ここで販売されているソフトクリームは言わずと知れた名物で、筆者も小さいころから何度も足を運んでいます。

滑津駅下車「旧中込(なかごみ)学校」は、学校建築としては日本最古級の擬洋風建築として知られています。

そんな小海線を走るのが、観光列車「HIGH RAIL 1375」。
ボックスシート、ペアシート、リクライニングシートと多彩な座席を備えた観光列車です。
「青春18きっぷ」に指定席券を別途購入することで乗車できます。

夜に運転される「HIGH RAIL 星空」では、野辺山の澄んだ夜空の下、星空観察会が催されることも。
※天候や光の状況により、星空はご覧になれないことがあります。


ラストイヤーの「奥出雲おろち号」でトロッコ列車旅

「奥出雲おろち号」は、ヤマタノオロチの伝説をはじめとした数々の神話が残る島根県・奥出雲を舞台に、JR木次線の木次駅(一部出雲市駅)から広島県の備後落合駅までを走るトロッコ列車です。
「青春18きっぷ」に指定席券を別途購入することで乗車できます。

列車の最大の見どころはなんといっても「出雲坂根駅の三段スイッチバック」。

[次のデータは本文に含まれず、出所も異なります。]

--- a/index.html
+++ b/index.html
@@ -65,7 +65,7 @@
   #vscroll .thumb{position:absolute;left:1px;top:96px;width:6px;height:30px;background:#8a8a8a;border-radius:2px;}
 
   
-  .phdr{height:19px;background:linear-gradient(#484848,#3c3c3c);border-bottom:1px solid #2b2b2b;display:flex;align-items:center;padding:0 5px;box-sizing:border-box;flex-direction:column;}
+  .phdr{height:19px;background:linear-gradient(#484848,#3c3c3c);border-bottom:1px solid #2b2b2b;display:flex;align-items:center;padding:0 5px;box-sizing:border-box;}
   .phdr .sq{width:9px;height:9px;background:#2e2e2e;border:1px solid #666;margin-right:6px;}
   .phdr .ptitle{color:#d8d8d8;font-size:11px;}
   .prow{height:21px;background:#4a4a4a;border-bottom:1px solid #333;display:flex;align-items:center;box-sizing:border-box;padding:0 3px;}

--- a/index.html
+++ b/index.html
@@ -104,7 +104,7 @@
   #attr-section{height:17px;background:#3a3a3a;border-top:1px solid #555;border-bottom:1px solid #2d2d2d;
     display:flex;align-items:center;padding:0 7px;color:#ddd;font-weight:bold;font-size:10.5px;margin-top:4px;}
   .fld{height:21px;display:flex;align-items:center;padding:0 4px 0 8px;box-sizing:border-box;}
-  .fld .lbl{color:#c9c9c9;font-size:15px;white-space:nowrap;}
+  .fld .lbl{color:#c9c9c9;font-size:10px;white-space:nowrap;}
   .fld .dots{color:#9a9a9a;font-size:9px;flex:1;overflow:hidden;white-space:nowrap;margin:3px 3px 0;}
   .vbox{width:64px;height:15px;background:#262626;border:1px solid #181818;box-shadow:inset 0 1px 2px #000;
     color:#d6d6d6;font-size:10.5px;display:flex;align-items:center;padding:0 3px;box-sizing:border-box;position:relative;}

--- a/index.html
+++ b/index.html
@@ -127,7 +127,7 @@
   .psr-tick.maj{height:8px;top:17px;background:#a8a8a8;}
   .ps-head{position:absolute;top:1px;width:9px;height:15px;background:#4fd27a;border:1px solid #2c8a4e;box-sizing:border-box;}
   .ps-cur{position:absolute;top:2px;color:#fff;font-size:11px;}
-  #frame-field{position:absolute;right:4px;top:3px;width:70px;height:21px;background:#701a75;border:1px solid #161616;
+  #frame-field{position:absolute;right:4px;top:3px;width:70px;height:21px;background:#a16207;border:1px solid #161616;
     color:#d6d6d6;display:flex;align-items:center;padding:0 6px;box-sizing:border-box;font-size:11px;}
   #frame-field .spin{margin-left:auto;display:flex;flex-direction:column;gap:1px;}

急勾配を列車が進んだり戻ったりしながらゆっくりと登っていきます。同駅に湧き出す「延命水」は夏も冷たく涼をもたらしてくれます。

備後落合からは芸備線で新見(※)・三次・広島方面へ乗り継ぐこともでき、中国山地ののどかな車窓を心ゆくまで楽しめます。

なお「奥出雲おろち号」は2023年度の運転がラストイヤー。貴重な客車列車でのひとときをぜひお楽しみください。

(※)芸備線 東城~備後落合間は落石の影響で運転を見合わせています。7月29日に運転を再開する予定です(7月21日現在)。


おわりに

最後までお読みいただきありがとうございました。
この夏も酷暑が予想されています。ぜひ無理のないプランで鈍行旅をお楽しみいただければと思います。
次のシーズンには、「東京から大阪まで」など長距離移動のお話でもできればと思っています。それではまた!


※本記事に記載した運賃・料金は、2023年7月21日現在のものです。変更となる場合がありますので、ご了承ください。